In 1922 Tamara Karsavina arrived in Monte Carlo. She escaped at the height of the Revolution with her British husband and also joined Diaghilev. Karsavina wrote admiringly of Mathilde: ‘Although she had lost practically all her wealth, she was as cheerful as ever, without a single wrinkle or trace of worry. … She made a joke of her many privations and viewed her present situation with philosophy and courage.’14 When Mathilde recounted how she continued to practise ballet exercises even without proper shoes, Tamara immediately offered one of her own pairs.
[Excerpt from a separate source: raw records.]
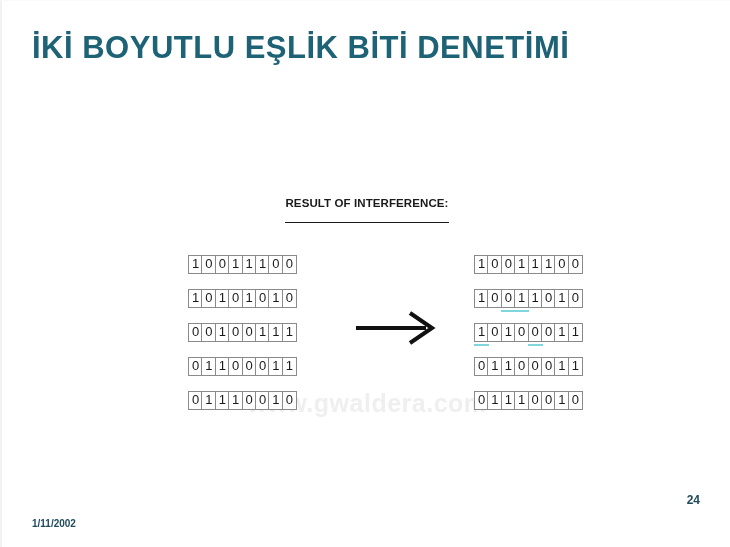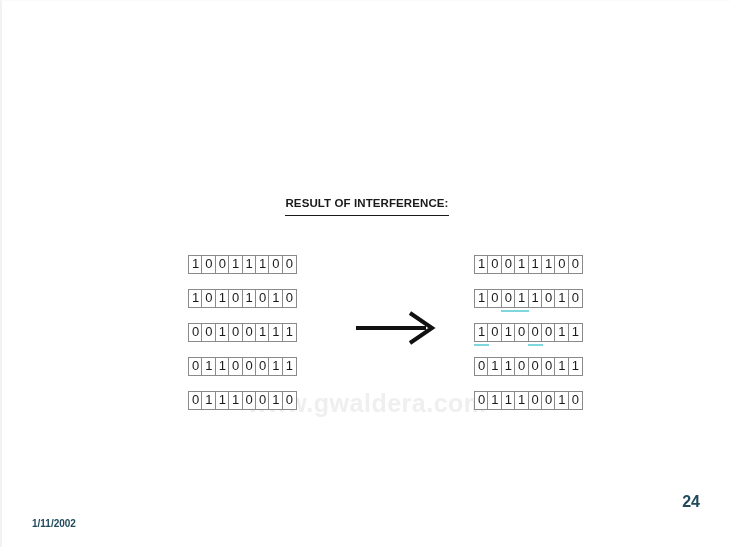"İKİ BOYUTLU EŞLİK BİTİ DENETİMİ" div { html: none -> <div>İKİ BOYUTLU EŞLİK BİTİ DENETİMİ</div> }
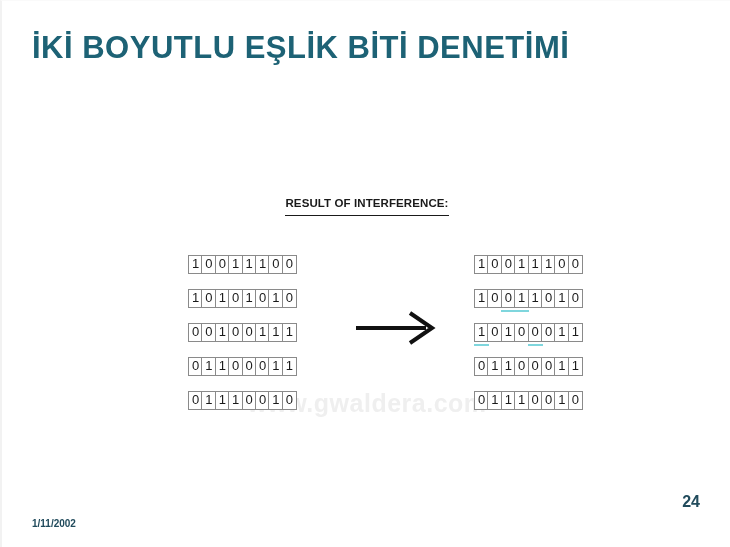"RESULT OF INTERFERENCE:" #result-heading span.ul { padding-bottom: 6px -> 13px }
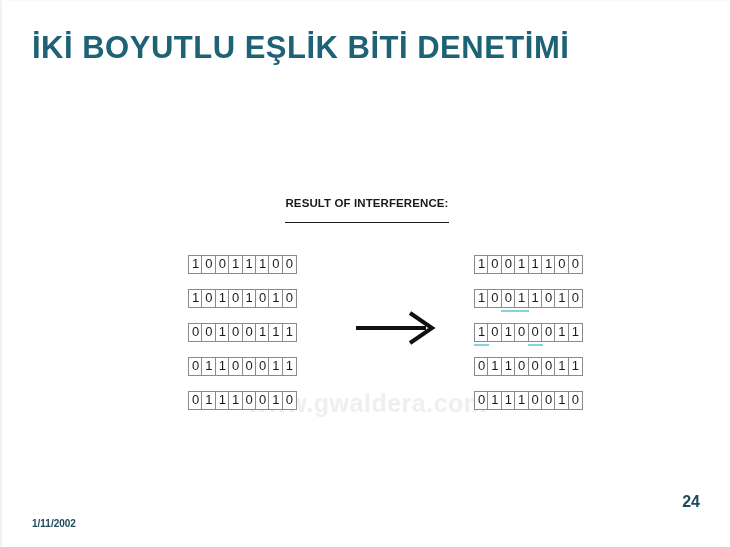"24" #footer-page { font-size: 16px -> 12px }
Despite their somewhat reduced circumstances Mathilde and Andrei maintained as much as possible the lifestyle of members of the Imperial family. Besides Margot and Arnold, Mathilde had her maid Ludmilla, while Ivan Kournossov acted as manservant and looked after Andrei and Vova. To take care of the estate there was the gardener, Botin, who had looked after the grounds all through their six years’ absence. They lunched at Claridges in Nice, danced at the Carlton in Monte Carlo, gambled at the Casino and made regular trips to Paris where they often bumped into Cyril or Boris. Zina’s Paris salon was ‘frequented by cosmopolitan nouveaux ric
hes who were excited by the proximity to a “real grand duke”.’15
Cyril’s pretensions had already divided the family, with Grand Duke Dimitri acting as mediator between Andrei and Boris on one side, with Nicholasha and his brother Peter on the other. After one stormy meeting with Andrei, Dimitri wrote in his diary: ‘he is absolutely under the sway of his clever, cunning Kschessinska.’ In 1922, with the presumed deaths of the Tsar, Tsarevich and Grand Duke Michael, Cyril proclaimed himself Guardian of the Throne. Two years later he proclaimed himself ‘Emperor’ and raised the status of his children. His only son now became ‘Grand Duke’ Vladimir and his daughters were created ‘Grand Duchesses’. Apart from Andrei and Boris, few members of the Imperial family supported his action. His claims split the émigré monarchist movement and caused a rift in the Imperial family which has never healed. As Cyril’s mother had not converted to Orthodoxy until 1908, and because he had married his divorced first cousin, many émigrés claimed he had no right to the throne at all.16
Although Princess Radziwill said that Mathilde and Andrei received few people, seldom left Villa Alam for long and were ‘never seen in any of the gay places for which the Riviera is so famous’17 they continued to entertain, living off the proceeds of Miechen’s rubies, which were reputed (probably erroneously) to have been sold for twenty million francs (equivalent to over twelve and a half million pounds today). These included a Cartier tiara containing the 5.22 carat Beauharnais ruby, purchased in 1908, which was now sold back to Cartier. Miechen’s children had been friendly with Cartier since his first visit to St Petersburg in 1909. Through Andrei, Mathilde also formed a friendship with Cartier which lasted for many years.18
Vova’s twenty-first birthday was celebrated on 1 July 1923 (the equivalent of 18 June in the old Russian calendar) with a dinner party in the Chateau de Madrid in Paris for their closest friends. Afterwards they went on to the Chateau Caucasian, a Russian nightclub, and listened to gypsy music into the small hours. They were joined by Grand Duke Dimitri, who was living the life of a playboy, his wealth depleting rapidly. He was sometimes reduced to being an idle spectator at the Casino because he could not afford to play.